Along with antibacterial, antifungal, antiviral, and general importance in medicinal, food, and cosmetic industries [119,120,121], the essential oils isolated from different species of Satureja genus could have great potential in the management of detrimental mite and tick Acari, insects, and nematodes. Pesticidal effects of Satureja species essential oils, which may be commonly related to their main terpenes [67,83,86], were reported as lethal contact and fumigant toxicity to sublethal repellent action, developmental inhibitory effects, adverse effects on the feeding, life cycle, oviposition, and egg hatching, and biochemical disturbances, such as reduction in general esterase content and inhibition of acetylcholinesterase and cytochrome P450 monooxygenases functions (see Table 1 and Table 3).

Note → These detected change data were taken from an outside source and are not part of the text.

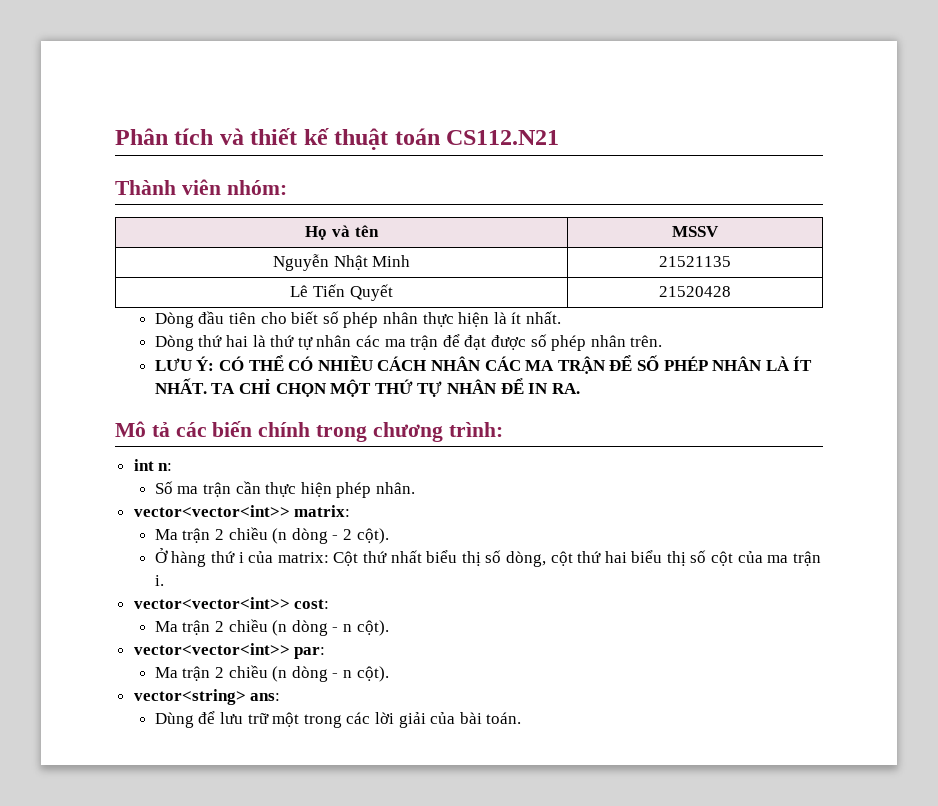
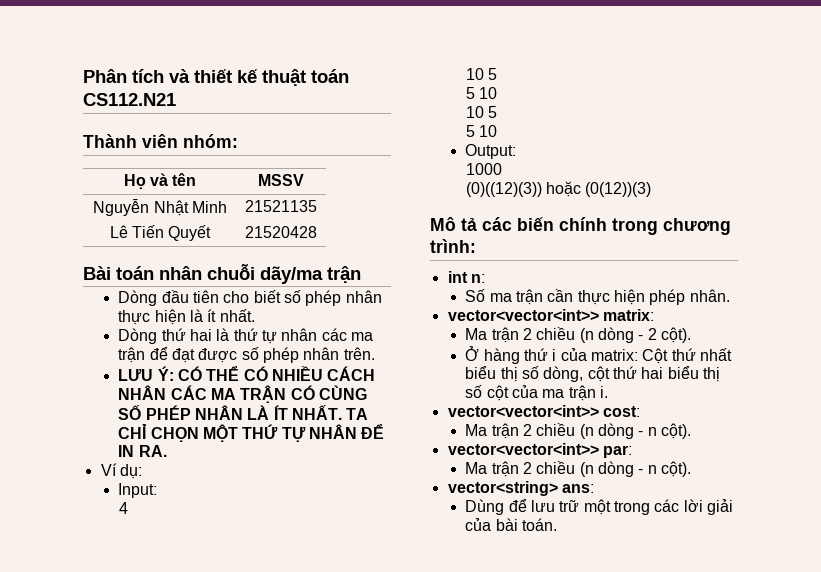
+ Bài toán nhân chuỗi dãy/ma trận
- LƯU Ý: CÓ THỂ CÓ NHIỀU CÁCH NHÂN CÁC MA TRẬN ĐỂ SỐ PHÉP NHÂN LÀ ÍT NHẤT.
+ LƯU Ý: CÓ THỂ CÓ NHIỀU CÁCH NHÂN CÁC MA TRẬN CÓ CÙNG SỐ PHÉP NHÂN LÀ ÍT NHẤT.
+ Ví dụ:
+ Input:
+ 4
+ 10 5
+ 5 10
+ 10 5
+ 5 10
+ Output:
+ 1000
+ (0)((12)(3)) hoặc (0(12))(3)

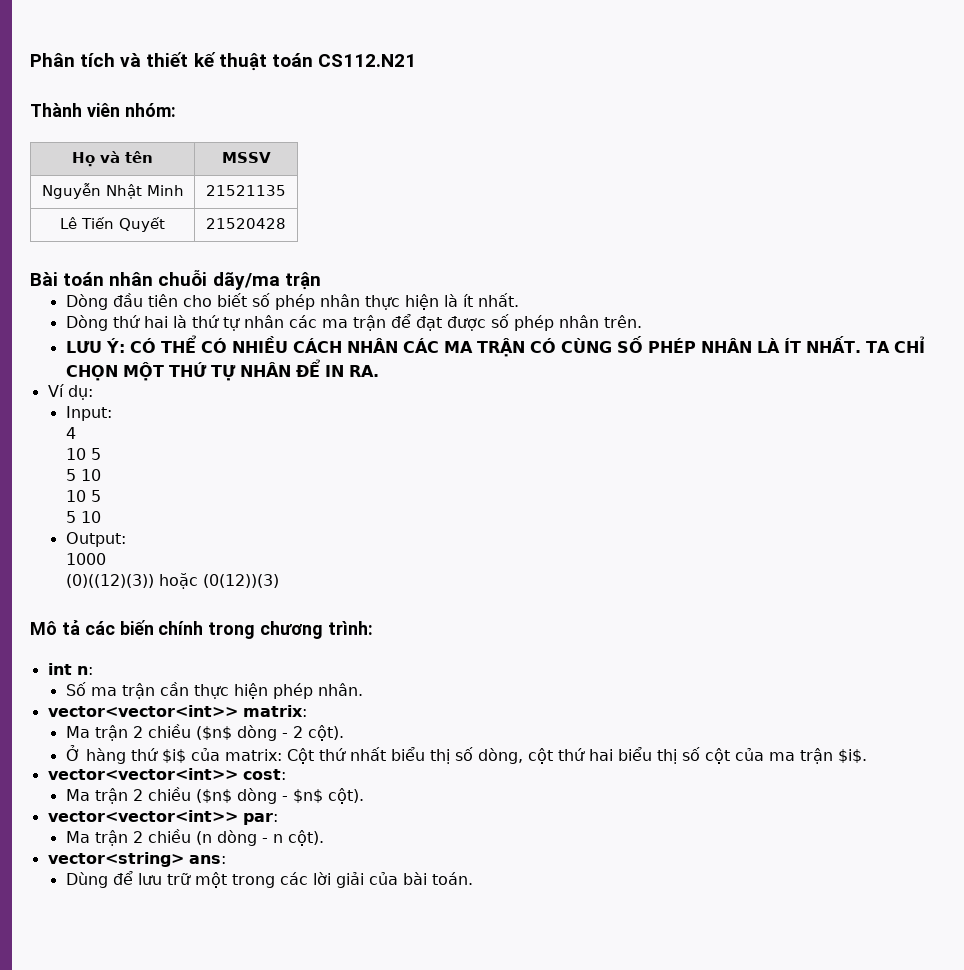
- Ma trận 2 chiều (n dòng - 2 cột).
+ Ma trận 2 chiều ($n$ dòng - 2 cột).
- Ở hàng thứ i của matrix: Cột thứ nhất biểu thị số dòng, cột thứ hai biểu thị số cột của ma trận i.
+ Ở hàng thứ $i$ của matrix: Cột thứ nhất biểu thị số dòng, cột thứ hai biểu thị số cột của ma trận $i$.
  vector<vector<int>> cost:
- Ma trận 2 chiều (n dòng - n cột).
+ Ma trận 2 chiều ($n$ dòng - $n$ cột).

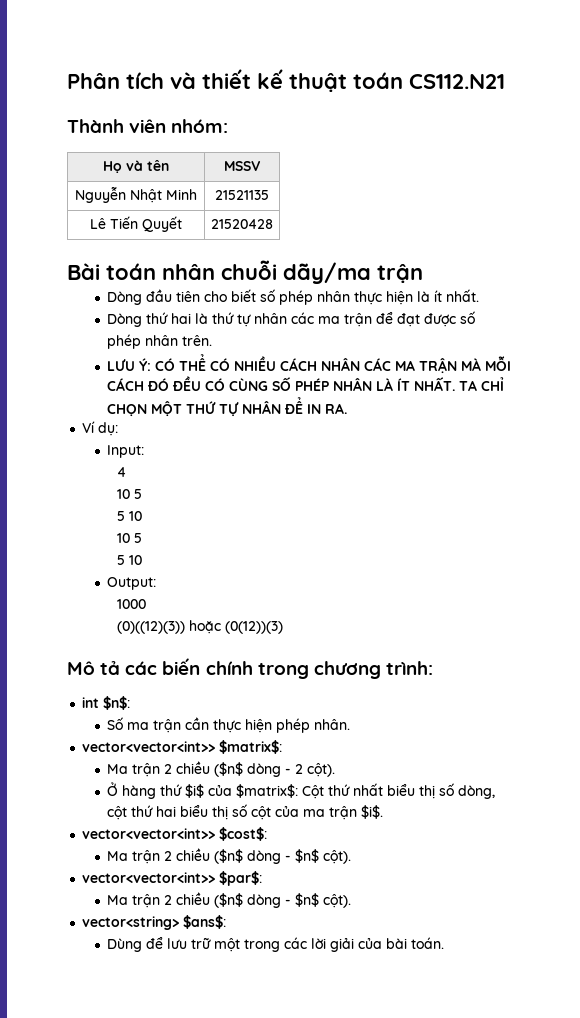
- LƯU Ý: CÓ THỂ CÓ NHIỀU CÁCH NHÂN CÁC MA TRẬN CÓ CÙNG SỐ PHÉP NHÂN LÀ ÍT NHẤT.
+ LƯU Ý: CÓ THỂ CÓ NHIỀU CÁCH NHÂN CÁC MA TRẬN MÀ MỖI CÁCH ĐÓ ĐỀU CÓ CÙNG SỐ PHÉP NHÂN LÀ ÍT NHẤT.
- int n:
+ int $n$:
- vector<vector<int>> matrix:
+ vector<vector<int>> $matrix$:
- Ở hàng thứ $i$ của matrix: Cột thứ nhất biểu thị số dòng, cột thứ hai biểu thị số cột của ma trận $i$.
+ Ở hàng thứ $i$ của $matrix$: Cột thứ nhất biểu thị số dòng, cột thứ hai biểu thị số cột của ma trận $i$.
- vector<vector<int>> cost:
+ vector<vector<int>> $cost$:
- vector<vector<int>> par:
- Ma trận 2 chiều (n dòng - n cột).
+ vector<vector<int>> $par$:
+ Ma trận 2 chiều ($n$ dòng - $n$ cột).
- vector<string> ans:
+ vector<string> $ans$:

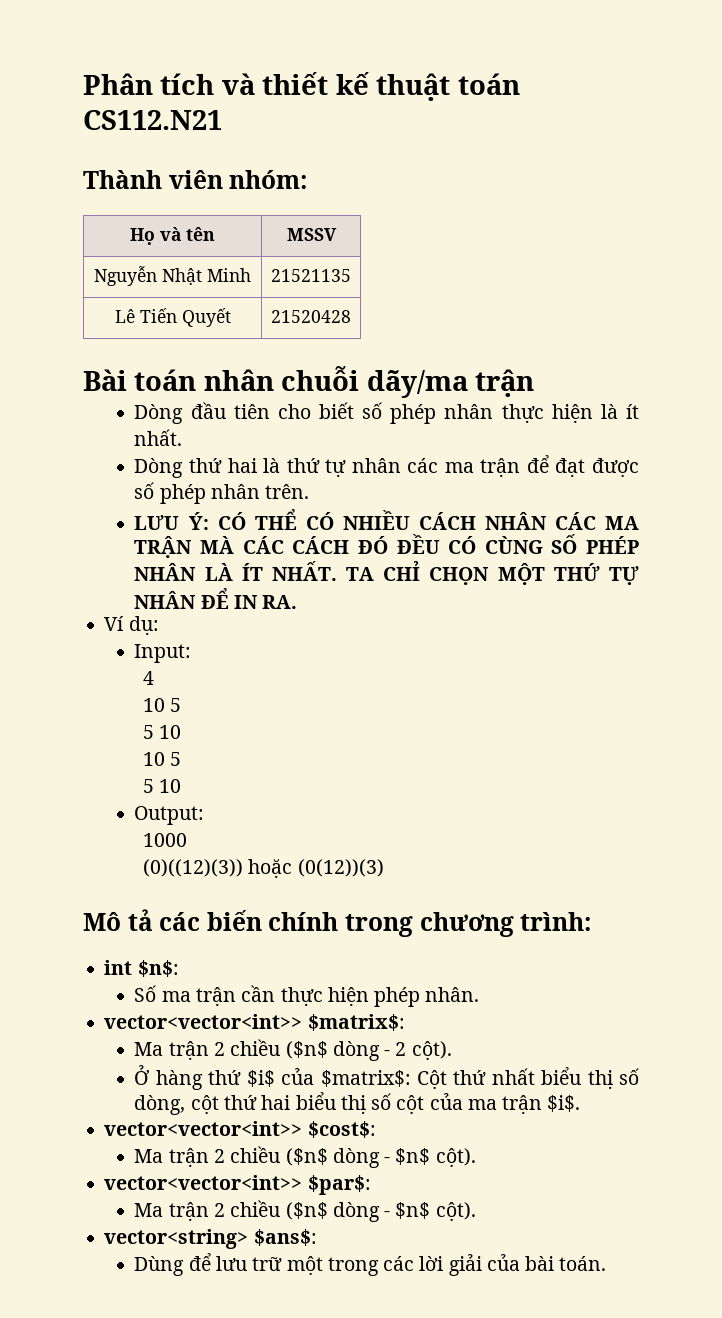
- LƯU Ý: CÓ THỂ CÓ NHIỀU CÁCH NHÂN CÁC MA TRẬN MÀ MỖI CÁCH ĐÓ ĐỀU CÓ CÙNG SỐ PHÉP NHÂN LÀ ÍT NHẤT.
+ LƯU Ý: CÓ THỂ CÓ NHIỀU CÁCH NHÂN CÁC MA TRẬN MÀ CÁC CÁCH ĐÓ ĐỀU CÓ CÙNG SỐ PHÉP NHÂN LÀ ÍT NHẤT.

Such multiple modes of action of essential oils and their compounds, in addition to reducing pest resistance, can affect a wide range of pests [5,9]. Despite all of the mentioned advantages, high volatility or lack of persistence and insolubility in water are the main restrictions in the commercialization and extensive application of these compounds [110]. Accordingly, their application is principally focused against indoor non-crop pests such as storage pests, flies, and cockroaches [96,114]. Further, the acute toxicity against larvae and repellent activity on the adults of mosquitos that carry pathogens and suck blood were also documented in Table 1 and Table 3. However, with micro- and nano-encapsulation on the basis of controlled release techniques, their persistence can be increased [122]. Although nano-emulsification is also a suitable way to dissolve essential oils in water [123,124], it is possible to increase their effectiveness by combined application with microbial control agents, such as entomopathogenic fungi [28]. These less-toxic substances may help in agriculture and environmental protection and can be proposed to countries that apply extreme amounts of synthetic pesticides. However, effects on beneficial and non-target organisms, residues on food products, and more importantly, considering a method for lower cost of Satureja essential oils and their components, should also be investigated in future research.